I gasped a word of thanks to my deliverer, but, shrugging his shoulders, he merely answered, “The Ennitra assist those who fight with them side by side, be they Infidels or Allah’s chosen. Thou art our friend and the friend of the Lalla Halima, therefore we are loyal unto thee, and require no thanks for obeying that which is written.”
“May Allah honour thee!” I said, fervently thankful, fully realising how narrowly I had once again escaped a violent end.
“And may He be as a lamp shining upon thy path,” the man murmured in pious response.
In the desperate onslaught made a few minutes later by the soldiers of the Sultan, now reinforced by a squadron of horsemen who had approached with all speed from the opposite side of the city, Zoraida and I found ourselves together in the thick of the fray. Grappling with their enemies, the Ennitra, with all their bellicose instincts now thoroughly aroused, closed with them in a terrible death-struggle. Each desert-wanderer, determined to sell his life dearly, bade defiance to the great body of janissaries, eunuchs, palace guards, and soldiers, and, armed to the teeth, cut, thrust, and charged, pressing the defenders hard, bearing the brunt of the fight, and showing a bold front in a manner truly astonishing.
With their white drapery flowing in the wind, as they spurred on their horses in repeated efforts to successfully storm the gate of the Fáda, my companions fought like demons. But the defenders held together in solid phalanx, and repulsed us time after time, until many more of our bold, undaunted horsemen lay weltering in their blood.
Again and again Zoraida, whose slim form still showed under the dark standard of the outlaws in the very midst of the desperate conflict, shouted words of encouragement, and each time we swept forward upon the stubborn ranks of the janissaries, only to be ignominiously driven back under a withering fusillade of bullets.
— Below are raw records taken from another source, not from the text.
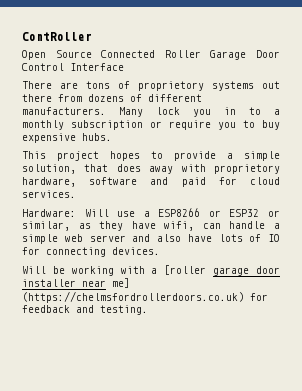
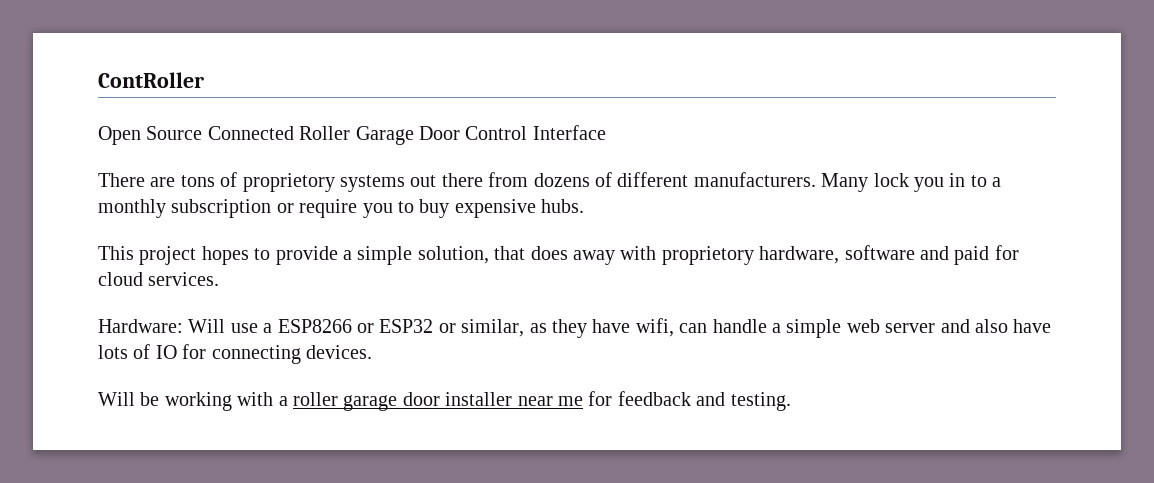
- Will be working with a [roller garage door installer near me] (https://chelmsfordrollerdoors.co.uk) for feedback and testing.
+ Will be working with a roller garage door installer near me for feedback and testing.

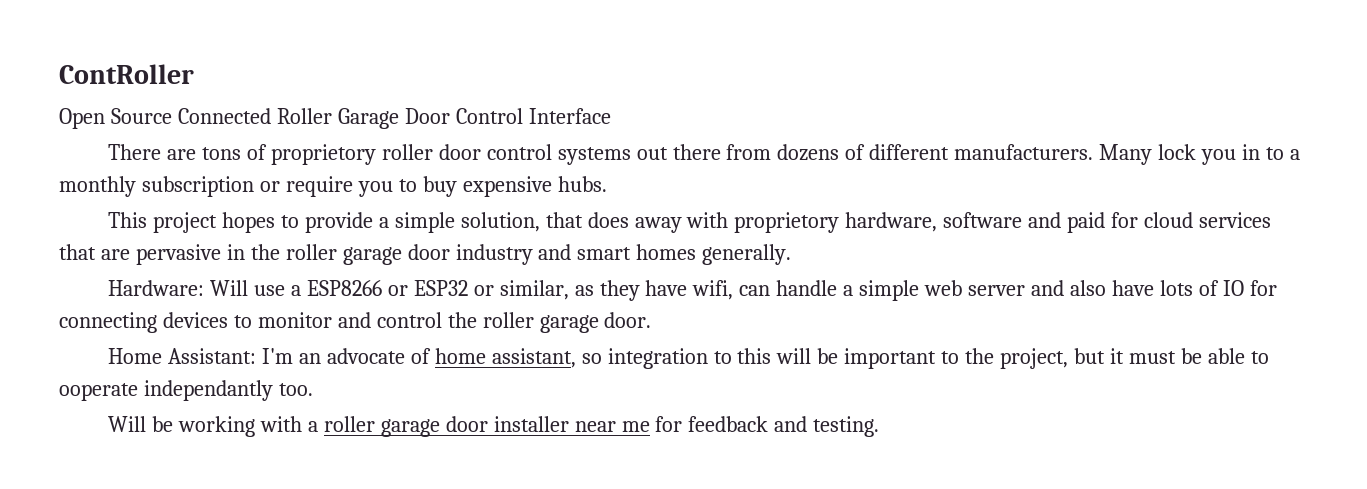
- There are tons of proprietory systems out there from dozens of different manufacturers.
+ There are tons of proprietory roller door control systems out there from dozens of different manufacturers.
- This project hopes to provide a simple solution, that does away with proprietory hardware, software and paid for cloud services.
+ This project hopes to provide a simple solution, that does away with proprietory hardware, software and paid for cloud services that are pervasive in the roller garage door industry and smart homes generally.
- Hardware: Will use a ESP8266 or ESP32 or similar, as they have wifi, can handle a simple web server and also have lots of IO for connecting devices.
+ Hardware: Will use a ESP8266 or ESP32 or similar, as they have wifi, can handle a simple web server and also have lots of IO for connecting devices to monitor and control the roller garage door.
+ Home Assistant: I'm an advocate of home assistant, so integration to this will be important to the project, but it must be able to ooperate independantly too.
Hadj Absalam’s gruff voice, raised in desperate imprecation, roared above the din of the fray, but he was unheeded. They obeyed only the commands of the Daughter of the Sun, whom they still implicitly believed would lead them to victory.
In deadly embrace we fought with ferocious strength, grappling our adversaries, and using our knives with horrible fiendishness. Janissaries and eunuchs, slashed and mutilated by the dexterous blows of my dauntless fellow-horsemen, fell groaning to earth, staining the burnouses of the outlaws with their blood; but even then, when slight success aroused redoubled energy within us, any hope of the investment of the Fáda still seemed utterly forlorn.
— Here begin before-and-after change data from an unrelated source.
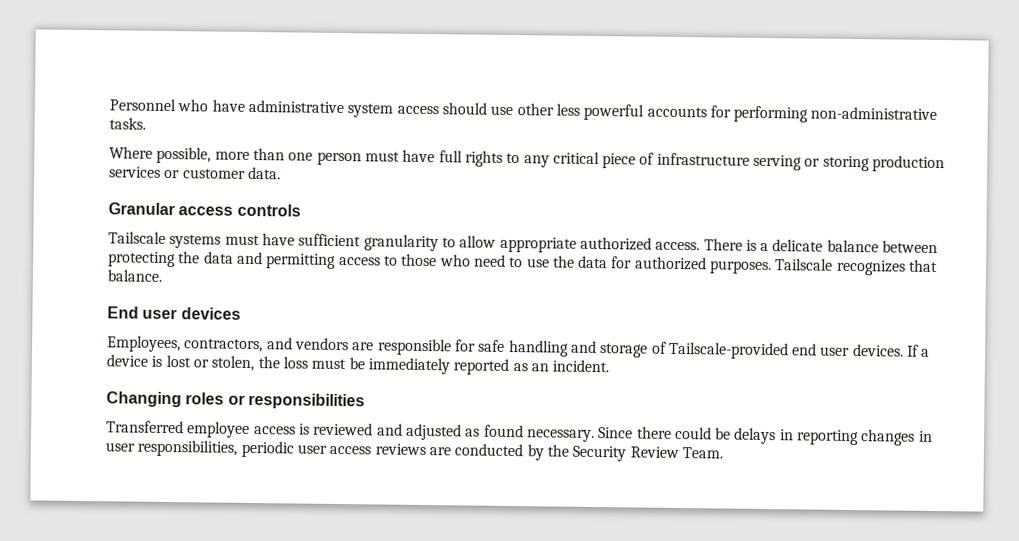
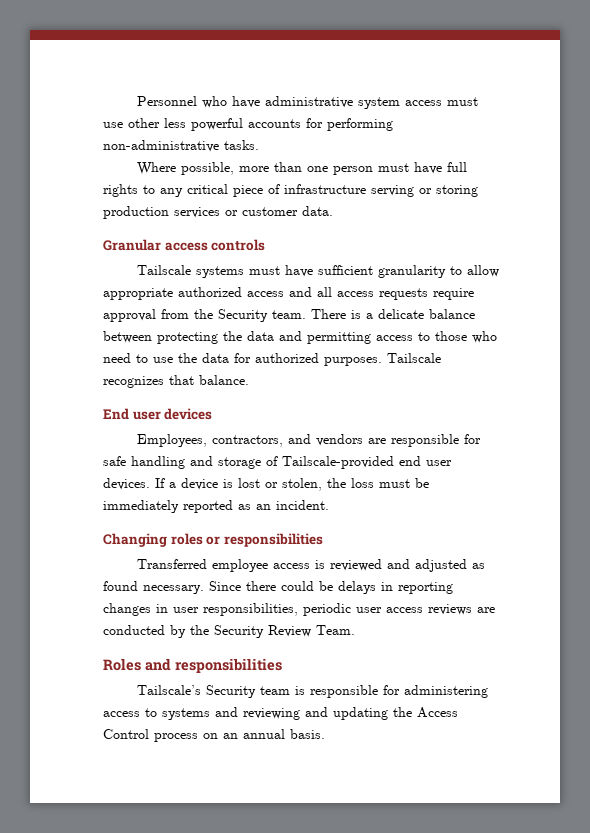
- Personnel who have administrative system access should use other less powerful accounts for performing non-administrative tasks.
+ Personnel who have administrative system access must use other less powerful accounts for performing non-administrative tasks.
- Tailscale systems must have sufficient granularity to allow appropriate authorized access.
+ Tailscale systems must have sufficient granularity to allow appropriate authorized access and all access requests require approval from the Security team.
+ Roles and responsibilities
+ Tailscale’s Security team is responsible for administering access to systems and reviewing and updating the Access Control process on an annual basis.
Suddenly above the noise and tumult there was a loud rumbling, which at first I thought was distant thunder.
“Hearken!” eagerly shouted Zoraida, at that moment only a few feet from me. “Give ear unto me! Lo! it is the rolling of the Drum of Nâr! Fight on! Our brothers are advancing! For evil men Hell, the Worst life; for the righteous the Best Mind, Paradise!”
With a shrill whoop, the Ennitra took up the last sentence as a war-cry, and, with courage strengthened by the knowledge that at last assistance was at hand, dashed forward wildly towards the great arched gateway, many of them being in their reckless onslaught impaled upon the defenders’ spears. Then, ere five minutes had passed, with loud, reassuring shouts, mingling with the monotonous thumping of the Drum of Victory, the three bodies of the Ennitra, who, it afterwards appeared, had effected a junction near Tanou-n-Toungaïden, made a vigorous demonstration, by which, in the course of a quarter of an hour, the defenders became hemmed in between two galling fires.